Frequenze televisive, Agcom approva regole per l’asta: escluse le Big
Via libera dall’Agcom alle regole per l’asta delle frequenze televisive del digitale terrestre. Ieri il Consiglio dell’Autorità per le garanzie nelle comunicazioni ha approvato all’unanimità il provvedimento definitivo che verrà trasmesso al Ministero dello Sviluppo economico che dovrà approvare il bando di gara e gestire la procedura. Per garantire una maggiore concorrenza, come chiesto dalla Commissione europea, solo chi già detiene al massimo un solo multiplex potrà concorrere per 3 lotti. Esclude quindi Rai, Mediaset e Telecom Italia.

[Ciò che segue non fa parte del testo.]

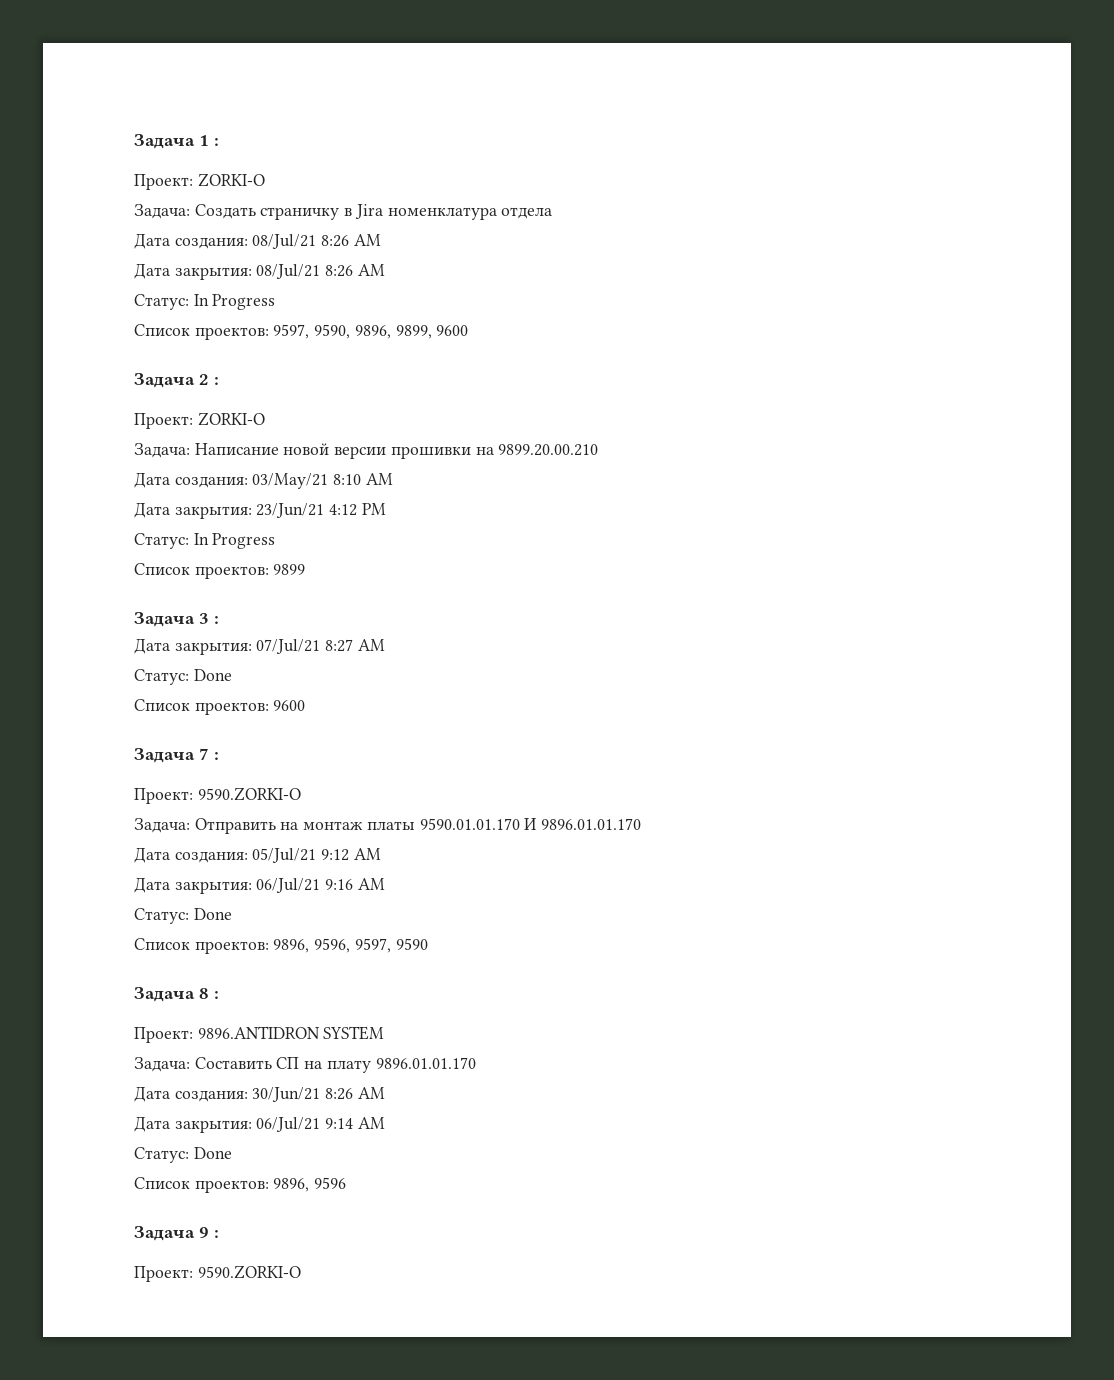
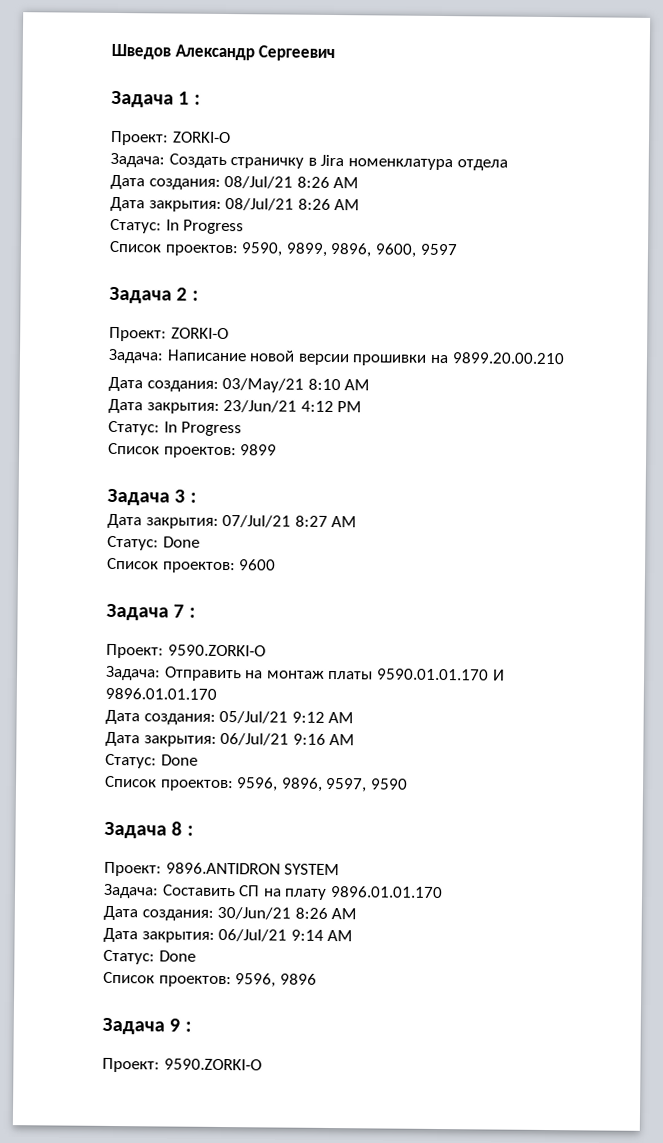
+ Шведов Александр Сергеевич
- Список проектов: 9597, 9590, 9896, 9899, 9600
+ Список проектов: 9590, 9899, 9896, 9600, 9597
- Список проектов: 9896, 9596, 9597, 9590
+ Список проектов: 9596, 9896, 9597, 9590
- Список проектов: 9896, 9596
+ Список проектов: 9596, 9896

Ci sono una serie di modifiche rispetto allo schema approvato lo scorso novembre. All’asta andranno frequenze che compongono 3 reti televisive digitali terrestri nazionali con un diritto d’uso ventennale. Per garantire un maggior grado di concorrenza e pluralismo nella diffusione dei contenuti, come richiesto dalla Commissione europea, il provvedimento consente di concorrere per tutti e tre i lotti (L1, L2, L3) ai soli nuovi entranti o piccoli operatori (cioè che detengono un solo multiplex) e per due lotti agli operatori già in possesso di due multiplex; limita ad un solo multiplex la partecipazione degli operatori integrati, attivi su altre piattaforme con una quota di mercato superiore al 50% della tv a pagamento; escluse dalla partecipazione alla gara gli operatori che detengono tre o più multiplex.
Per garantire una maggiore efficienza dello spettro sono state escluse dalla gara le frequenze dei lotti U di durata quinquennale. Si avvia così un percorso che dovrebbe portare a un riordino complessivo e di pianificazione delle risorse frequenziali nazionali assegnate alla TV digitale terrestre e di risolvere così alcune criticità in un orizzonte di breve-medio periodo. Si attende il bando del Ministero dello Sviluppo economico.
Dall’asta di quelle frequenze lo Stato ricaverà un piatto di lenticchie. Si fa ancora in tempo a utilizzarle per riparare quella schifezza di Piano di Assegnazione delle Frequenze che ha provocato la chiusura di 250 imprese televisive locali con 2800 lavoratori in cassa integrazione e un voluminoso contenzioso con l’estero. I pochissimi euro che entreranno nelle casse dello Stato, Passera lo sa ma tanto lui se ne va, non basteranno per ammortizzare il costo sociale della cassa in integrazione di quei lavoratori senza calcolare i danni provocati alle imprese. Riguardo allo sviluppo del digitale terrestre, per il quale l’Europa è tanto interessata (veramente è molto interessata la lobbi dell’elettronica) i cittadini non sanno ciò gli aspetta di qui al 2015 per via della introduzione della standard DVB-T2 per il quale saremo costretti a nuovamente rottamare i televisori e i decoder. Tutto ciò, naturalmente, andrà ad incidere sulla tasca degli utenti.